When, in the Divine Office, one of the Fathers of the Church is commenting on a passage of Scripture, the first couple of lines of the text are quoted, and then the words 'Et Reliqua' are added. 'And the Rest' - the reader understands that the whole passage is to commented upon.
That's what this is - And the Rest - What's Left! I only have a few more photos to show; and then, mes amis, le fin!
There are two points of interest in this photo - the beautiful Eagle and the Paschal Candle. In my day, the Eagle was the place where Mr (Father ) Hollis stood on a small platform to conduct the choir and the whole College during High Mass and Vespers or Compline. The choir was seated in the benches to either side of the Eagle: tenors and sopranos to the right and basses and altos to the left; the choir of course sang four-part music. The College sang Gregorian chant; Mr Hollis took two practices a week, on a Tuesday and a Thursday, to prepare for the coming Sunday's High Mass and Vespers, and also, of course, for any special forthcoming events.
The Paschal Candle was always on the Gospel side of the sanctuary - what I particularly remember about this is that when it was first lit on Holy Saturday the priest who was acting as deacon and whose job it was to light the candle was always the largest, most rounded, professor in the College - Mr Tommy McGoldrick ('Hammurabi' to us students, because he taught us History beginning with the period of Ur of the Chaldees and its King Hammurabi). The only way to light the candle was for Hamma to climb a rickety-looking pair of step-ladders, clutching the bottom of his alb and vestments and completely dwarfing the steps, with us onlooking students hoping nothing would go amiss! You can believe that!
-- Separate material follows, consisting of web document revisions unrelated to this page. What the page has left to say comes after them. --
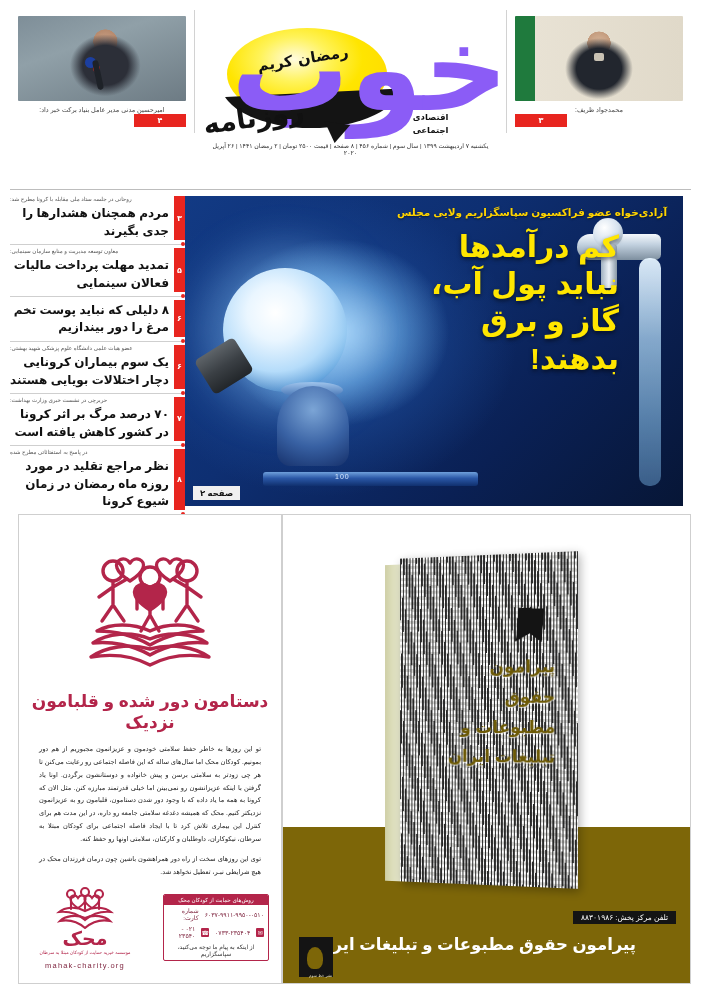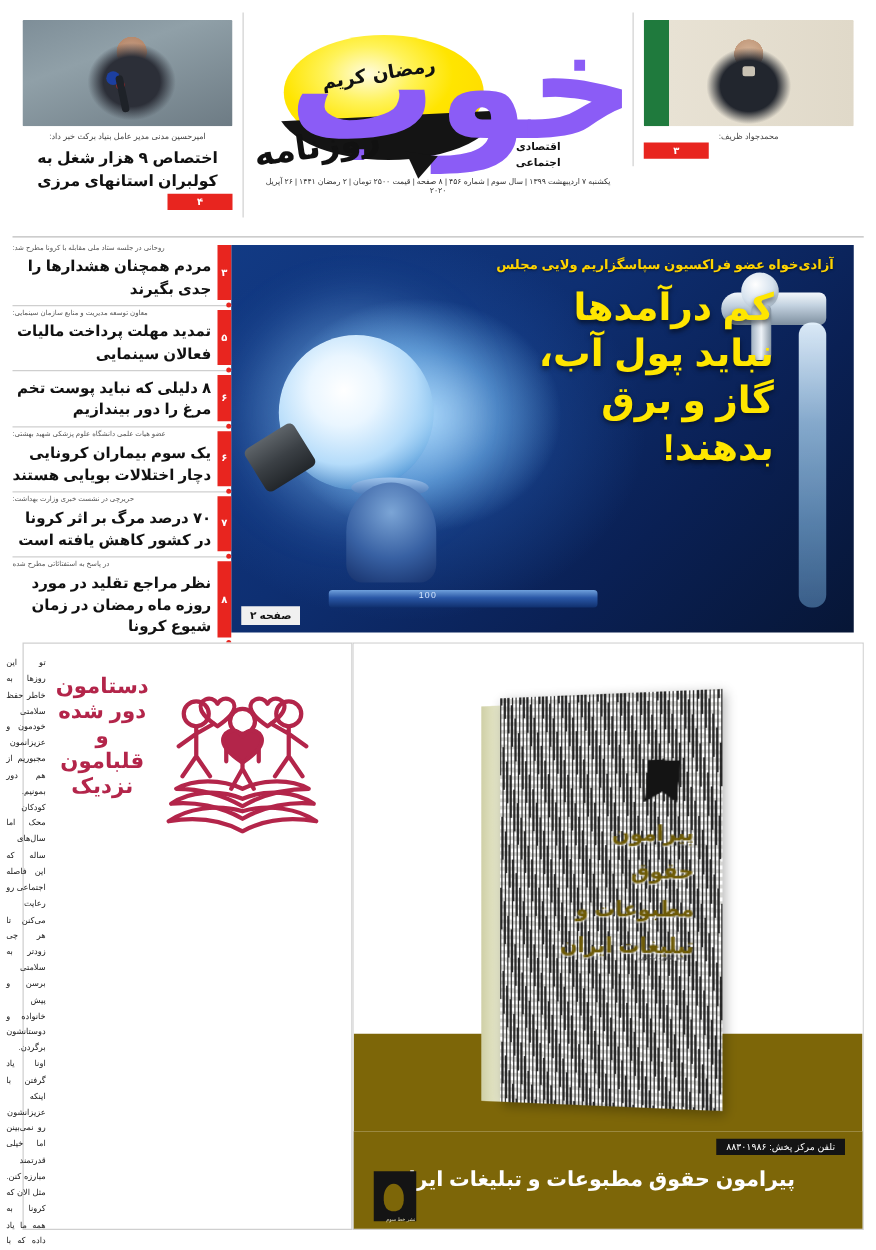--- a/index.html
+++ b/index.html
@@ -389,7 +389,6 @@
     <div class="hdr-side left">
       <div class="hdr-photo photo-mic"></div>
       <div class="hdr-kicker">امیرحسین مدنی مدیر عامل بنیاد برکت خبر داد:</div>
-      <div class="hdr-title">اختصاص ۹ هزار شغل به کولبران استانهای مرزی</div>
       <div class="pagebox">۴</div>
     </div>
   </div>

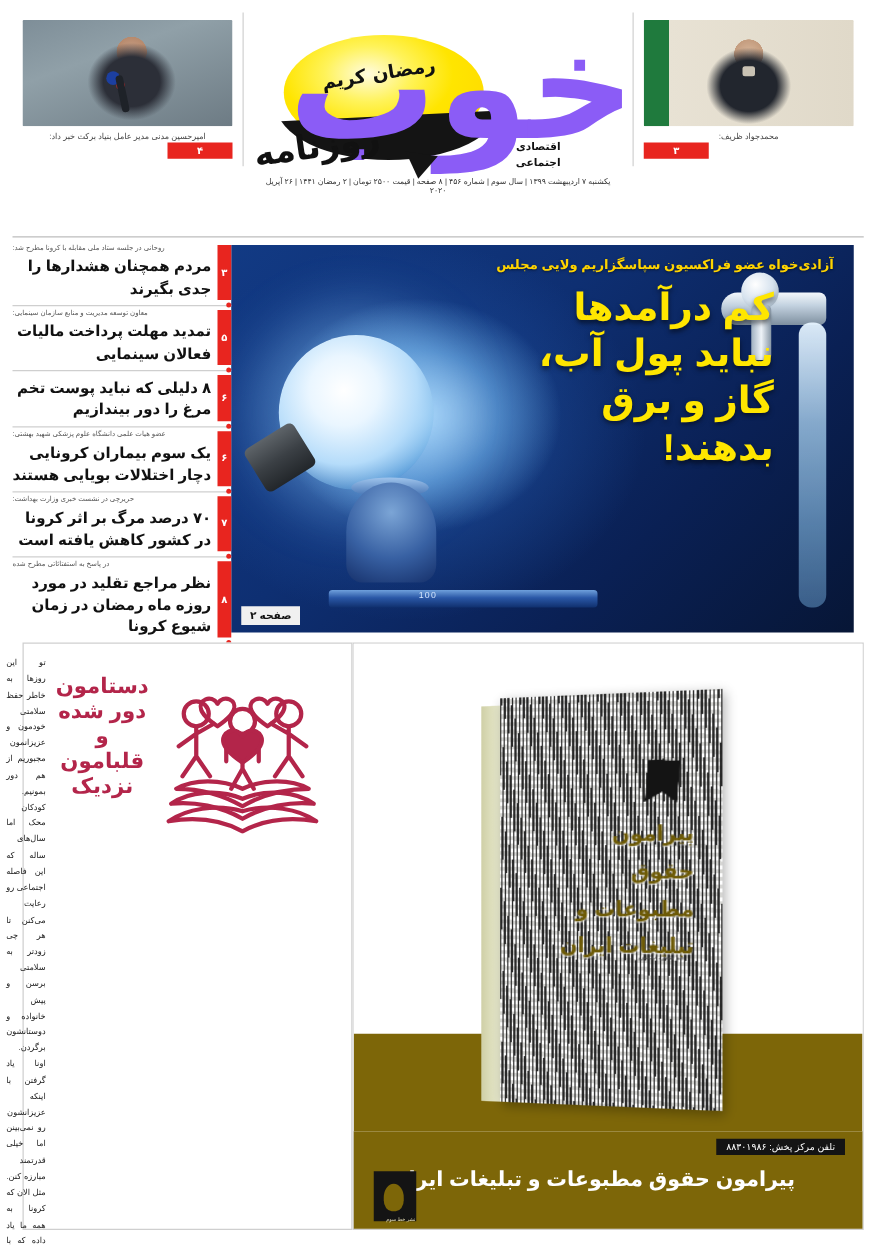--- a/index.html
+++ b/index.html
@@ -260,7 +260,7 @@
     border:1px solid #cfcfcf;box-sizing:border-box;background:#fff;
     position:relative;
   }
-  .ad-mahak{width:264px;margin-left:8px;display:flex;flex-direction:row;padding:10px 12px;}
+  .ad-mahak{width:264px;margin-left:8px;display:flex;flex-direction:column;padding:10px 12px;}
   .ad-book{flex:1;display:flex;flex-direction:column;}
 
   .mahak-logo{margin:14px auto 6px auto;}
This is St Peter's Chair in the cloisters leading to St Cuthbert's Chapel; it used to be on the other side of the cloisters in my day, and students entering or leaving the chapel used to kiss the foot of the statue and wipe it with the sleeve of their jackets.
This is the old Ushaw Mill on the road that leads to the west side of the College; I cannot remember its history. All I can say is that it looked like this when I was in College and it hasn't changed in fifty years. Nearby there are a number of fairly modern houses which College servants live in.